What about food intolerances when introducing solids
Allergies are a key concern for many parents when starting babies on new foods. Currently, the notion of delaying potentially allergenic foods well beyond six months is poorly supported by scientific evidence, with a theory that delaying certain foods for the first few years may actually potentially increase the risk of allergies.
Further studies in this area are needed to provide concrete evidence, however parents with no family history of allergy should not delay foods without the guidance of their GP. If this is a concern, speak to your GP, dietitian or child health nurse. Breastfeeding during the first six months of life and during the introduction of solids may also help prevent food allergies, continuing until at least 12 months or longer if chosen by mum and bub.

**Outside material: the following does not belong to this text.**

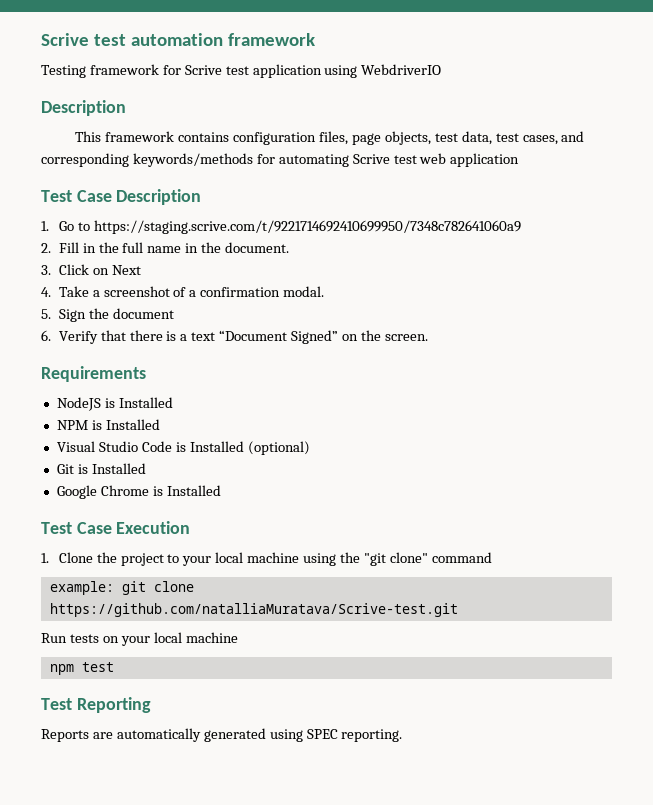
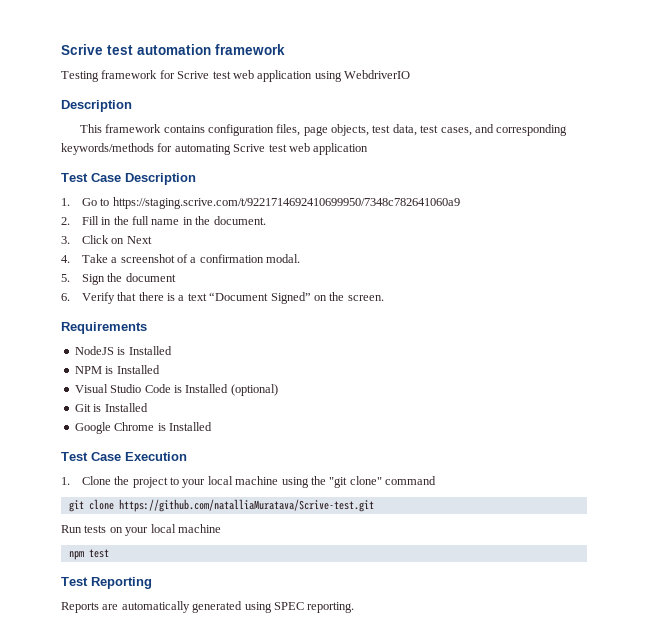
- Testing framework for Scrive test application using WebdriverIO
+ Testing framework for Scrive test web application using WebdriverIO
- example: git clone https://github.com/natalliaMuratava/Scrive-test.git
+ git clone https://github.com/natalliaMuratava/Scrive-test.git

There still remains a lot of confusion surrounding the order of introduction of foods. Common themes include no egg yolk or fish until the first birthday, however, these are now included in the recommendations of first foods, as they provide valuable omega-3 fats, protein and some iron. Check online for the most up-to-date guidelines.
Start with homemade solid foods
While there is an array of ready- made baby foods available, making your own can be easy, and helps you to introduce your family’s style of eating from early on. Blend a little roast meat or grilled chicken breast with breastmilk or sweet potato from dinner, or try making purées ahead of time and freezing them in covered ice cube trays to defrost at a later date – a huge money and time saver!
Always supervise your little one at meal times to ensure he doesn’t choke. Make sure all foods are of appropriate texture, avoiding foods that are hard to chew, or crunchy without being able to dissolve well with saliva. Cold foods must be kept and served below 5°C and hot foods heated to 60°C and then cooled and served immediately to prevent bacteria multiplying.
Never give lightly cooked meat or runny eggs to an infant, making sure that eggs are cooked until both the white and yolk are cooked through.
Before six months, exclusively breastfed babies do not need to be given water as it can lead to electrolyte imbalances.
After this age, cooled boiled tap water is ideal for thirsty littlies. Milk can be used in cooking but should not be given as a drink until after 12 months of age. Don’t give infants fruit juice as it can encourage diarrhoea, and avoid caffeinated drinks such as tea or coffee as little kidneys aren’t able to deal with the extra caffeine and they may cause sleep disturbances. Soft drinks have no place in an infant or young child’s diet, even as a treat.